The European data protection activists behind the Europe v Facebook (evf) campaign group, that has long been a thorn in Facebook’s side in Europe, have filed new complaints under regional data protection law targeting Facebook, Apple, Microsoft, Skype and Yahoo for their alleged collaboration with the NSA’s Prism data collection program.
The student activist organisation is targeting the European subsidiaries of these five U.S. companies, arguing that their corporate structure means they fall fully under European privacy laws despite being U.S. headquartered companies. And yet, being as they are U.S. companies, they are required to comply with U.S. surveillance laws — putting them in the “tricky” situation of having to comply with potentially conflicting legal requirements. It’s that legal conflict evf is now probing.
Evf takes the view that the law needs clarifying — and it using these new data protection complaints as the vehicle to obtain clarification from the various regional data protection agencies. Facebook and Apple; Microsoft and Skype; and Yahoo have subsidiaries in Ireland, Luxembourg and Germany respectively. “We want a clear statement by the authorities if a European company may simply give foreign intelligence agencies access to its customer data. If this turns out to be legal, then we might have to change the laws,” noted evf speaker, Max Schrems, in a statement.
The key question, as evf sees it, is whether “mass transfer” of personal data from to a foreign intelligence agency is legal under European law. “Many journalists have asked us in recent weeks if PRISM is legal from a EU perspective. We have looked at that a little closer. The result was – after consulting with legal experts – that it is very likely illegal under EU data protection laws, because of the corporate structure of the companies,” added Schrems.
Google and YouTube have not been included in this first round of evf complaints being as they have a different corporate structure that does not include European subsidiaries. However it notes they do have datacenters in European countries, which will give evf a route to filing Prism-related data protection complaints against both at a later date.
Writing in a press notice announcing its new action, evf added:
If a European subsidiary sends user data to the American parent company, this is considered an “export” of personal data.
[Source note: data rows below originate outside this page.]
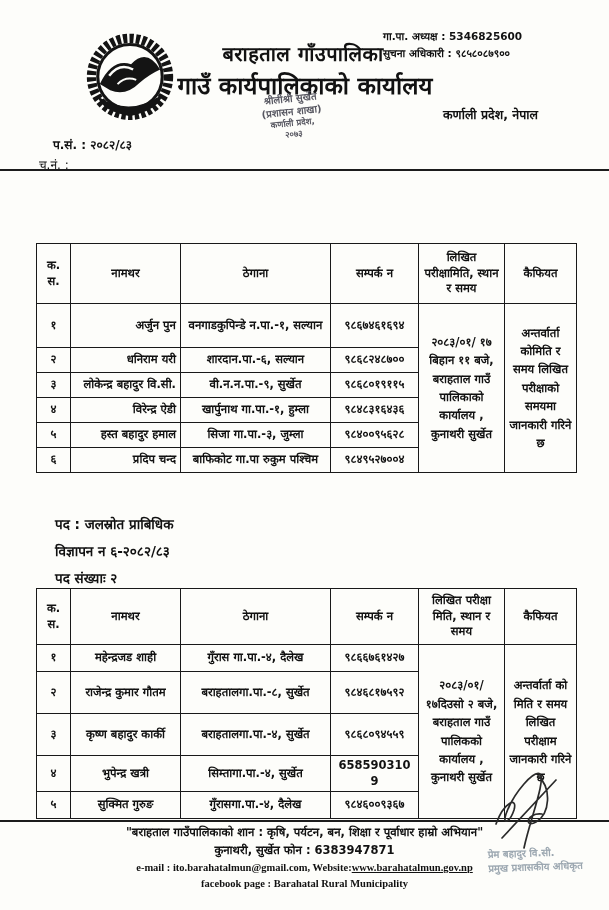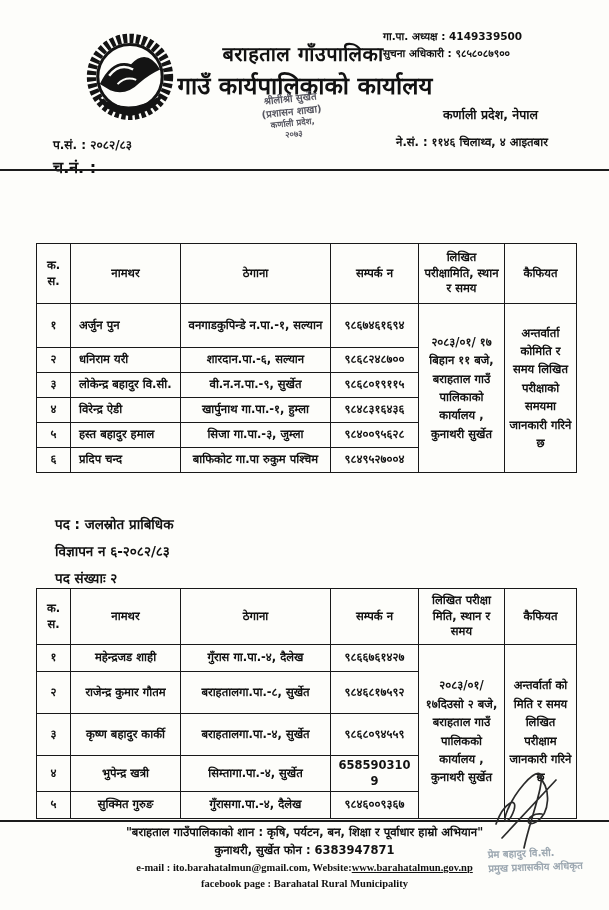--- a/index.html
+++ b/index.html
@@ -72,7 +72,7 @@
   <div class="abs org-title">बराहताल गाँउपालिका</div>
 
   <div class="abs contacts">
-    <div>गा.पा. अध्यक्ष : 4149339500</div>
+    <div>गा.पा. अध्यक्ष : 5346825600</div>
     <div>सुचना अधिकारी : ९८५८०८७९००</div>
   </div>
   <div class="abs province">कर्णाली प्रदेश, नेपाल</div>

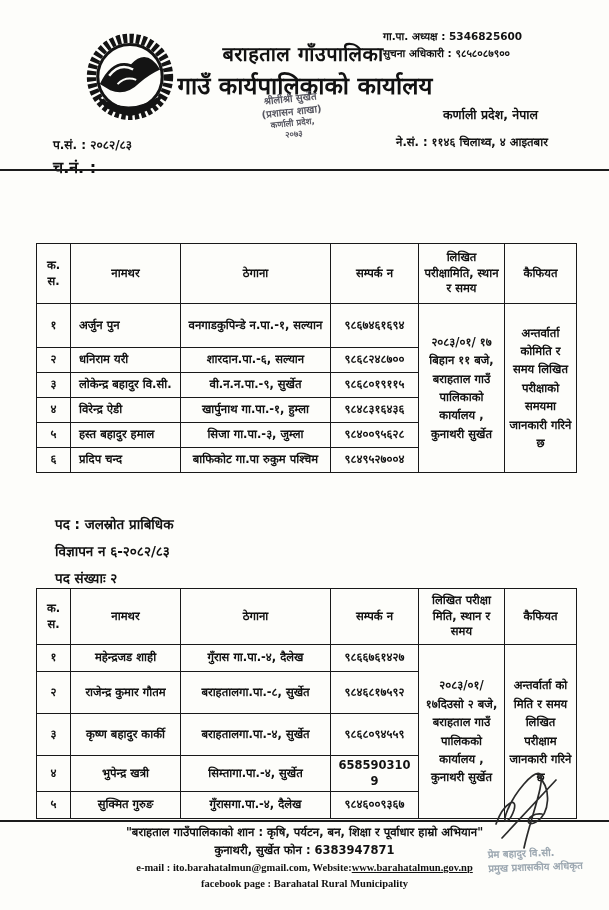--- a/index.html
+++ b/index.html
@@ -86,7 +86,6 @@
 
   <div class="abs refno">प.सं. : २०८२/८३</div>
   <div class="abs chno">च.नं. :</div>
-  <div class="abs nesan">ने.सं. : ११४६ चिलाथ्व, ४ आइतबार</div>
 
   <div class="abs rule rule-top"></div>
 

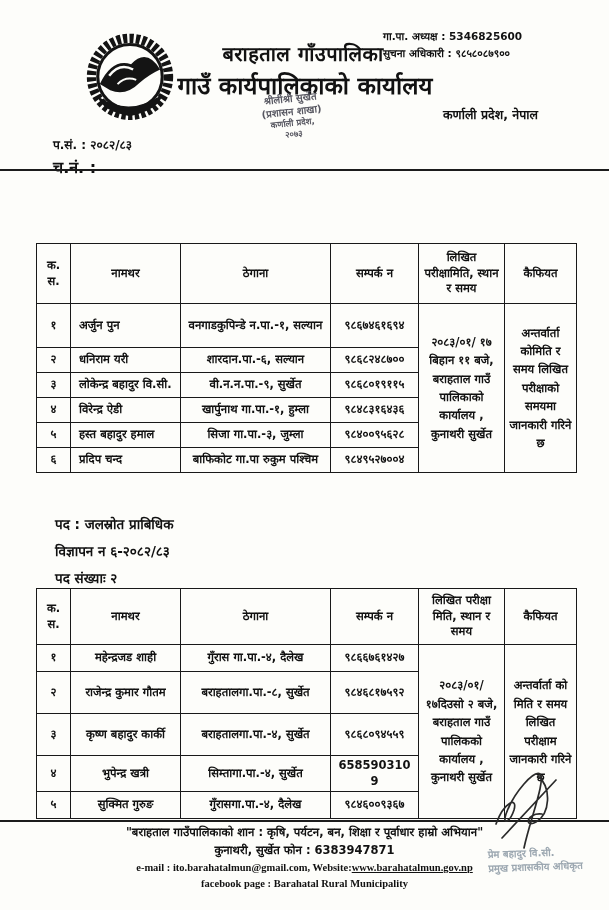--- a/index.html
+++ b/index.html
@@ -14,7 +14,7 @@
   .contacts{left:383px;top:28px;width:220px;font-size:10.5px;font-weight:700;line-height:1.6}
   .province{left:443px;top:106px;font-size:12.5px;font-weight:700}
   .refno{left:53px;top:136px;font-size:12px;font-weight:700}
-  .chno{left:53px;top:156px;font-size:16px;font-weight:700}
+  .chno{left:39px;top:156px;font-size:12px;font-weight:400}
   .nesan{left:396px;top:134px;font-size:11.5px;font-weight:700}
 
   .stamp{left:222px;top:92px;width:140px;text-align:center;color:#474752;

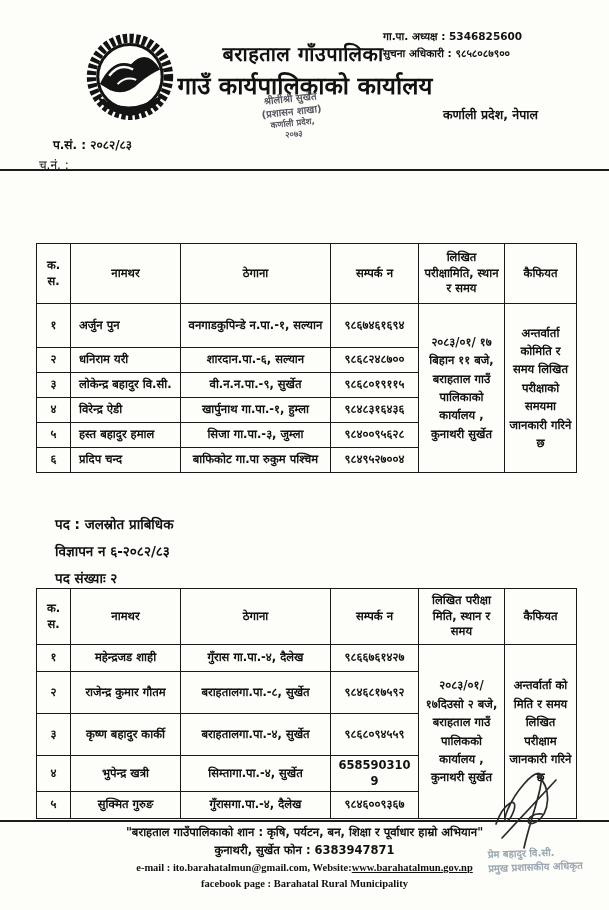--- a/index.html
+++ b/index.html
@@ -38,7 +38,7 @@
   .t2{left:36px;top:588px;width:540px}
   th,td{border:1.7px solid #191919;font-size:11.5px;font-weight:700;text-align:center;
         vertical-align:middle;padding:2px 4px;line-height:1.35;word-wrap:break-word}
-  .t1 td.name{text-align:left;padding-left:8px}
+  .t1 td.name{text-align:right;padding-left:8px}
   .examcell,.remarkcell{line-height:1.6}
 
   

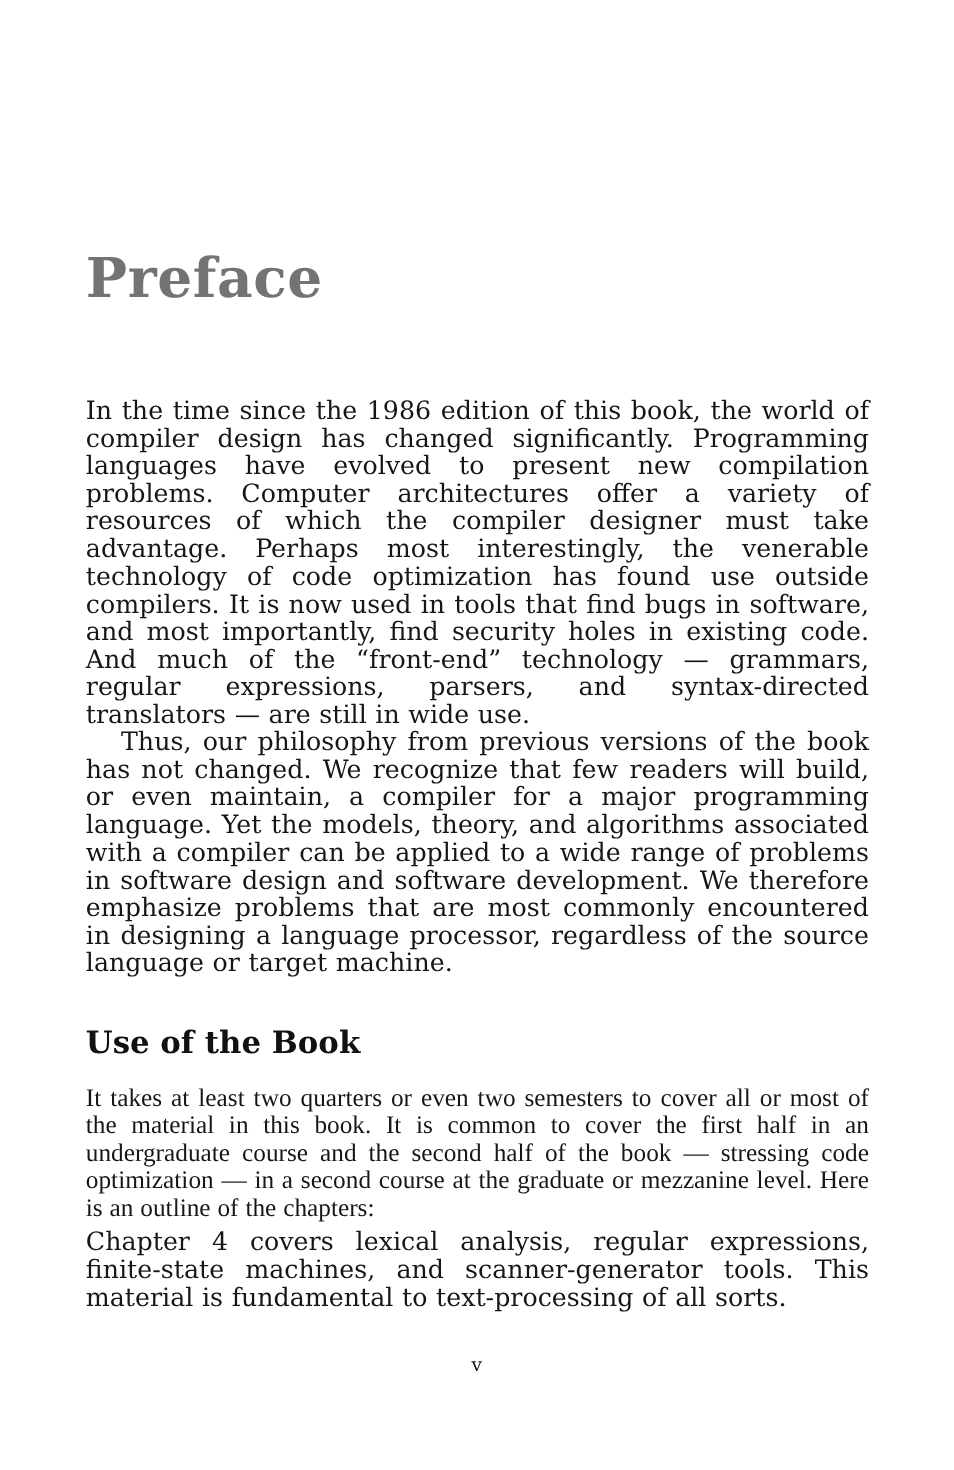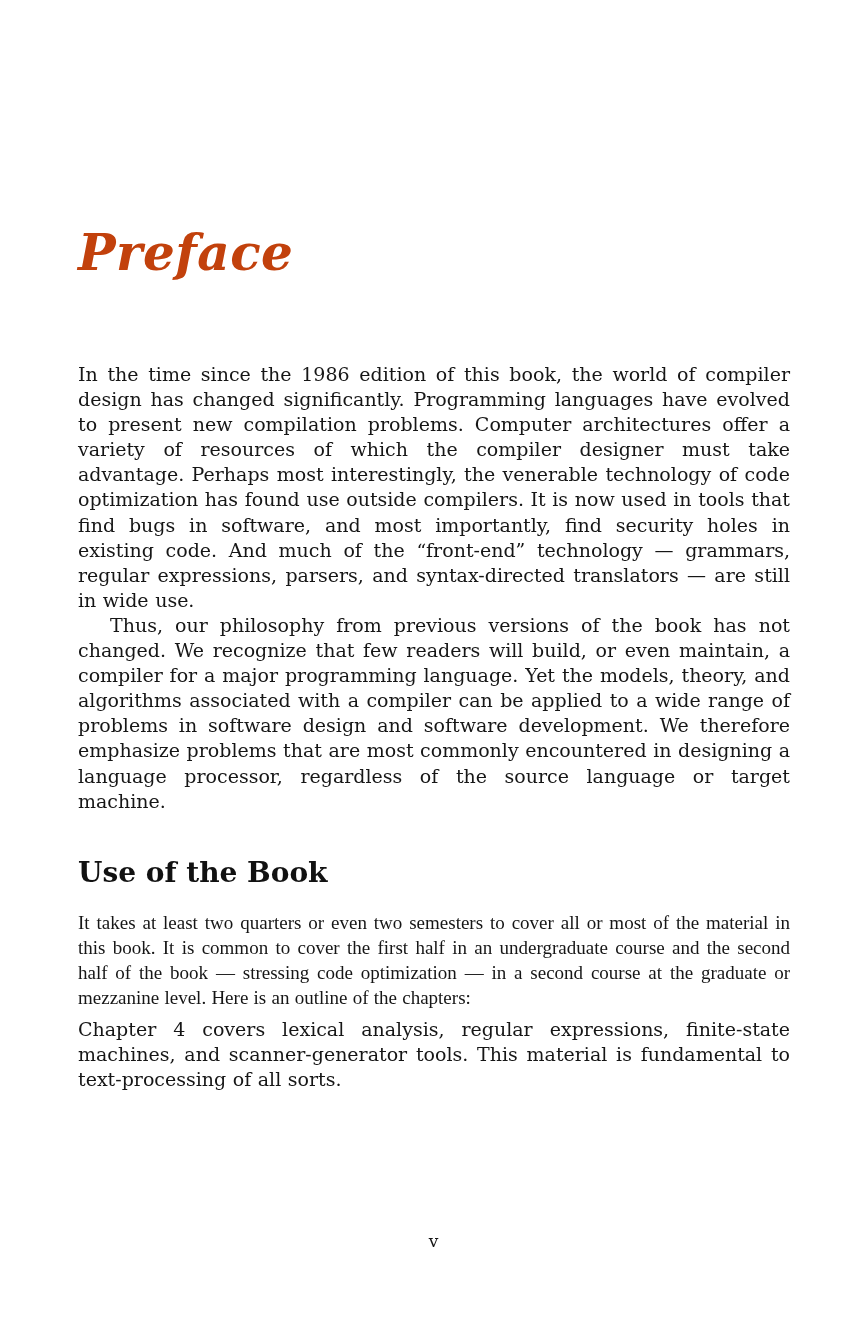--- a/index.html
+++ b/index.html
@@ -30,8 +30,7 @@
     line-height: 54px;
     font-weight: bold;
     letter-spacing: 0.5px;
-    color: #c2410c;
-    font-style: italic;
+    color: #737373;
   }
   p.body-par {
     margin: 0;

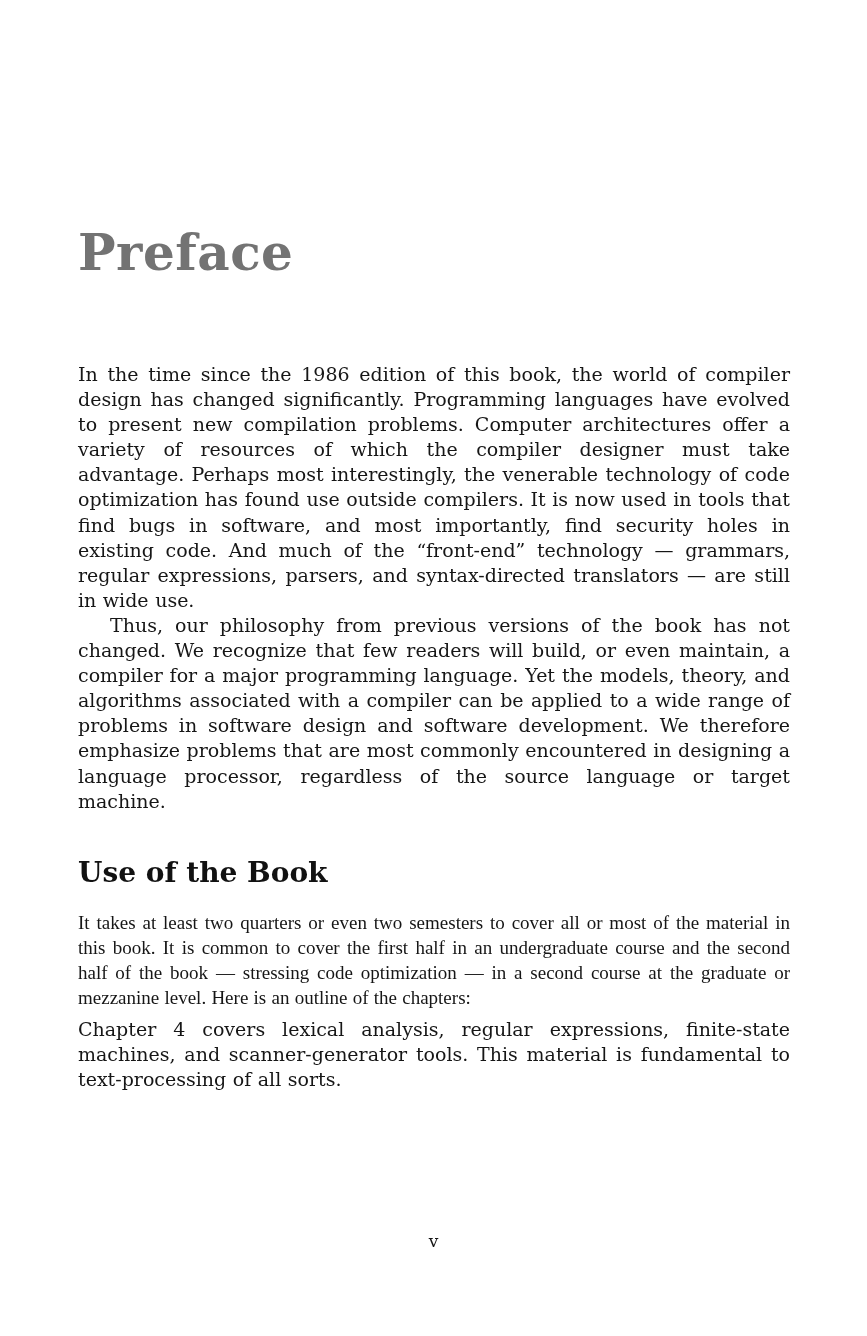--- a/index.html
+++ b/index.html
@@ -34,7 +34,7 @@
   }
   p.body-par {
     margin: 0;
-    font-size: 19px;
+    font-size: 23px;
     line-height: 25.1px;
     text-align: justify;
     word-spacing: 0.5px;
Under EU law, an export of data is only allowed if the European subsidiary can ensure an “adequate level or protection” in the foreign country. After the recent disclosures on the “PRISM” program such trust in an “adequate level of protection” by the involved companies can hardly be upheld.
There can in no way be an adequate level of protection if they cooperate with the NSA on the other end of the line. Right now an export of data to the US must be seen as illegal if the involved companies cannot disprove the reports on the PRISM program.
According to evf, the subsidiaries being targeted by these complaints have “the burden of proof” — to either “credibly assure” that the Prism program is a hoax, or “explain how mass access by a foreign intelligence agency interplays with EU data protection laws”.
Evf cites a 2006 case precedent involving payment processor SWIFT which had forwarded transaction details to U.S. authorities. In that case it says a group of EU data protection authorities decided that such a mass data transfer is illegal under EU law, leading to SWIFT to move European data to a server in Switzerland. The case also led to an agreement between the U.S. and the EU on the use of payment data to combat crime.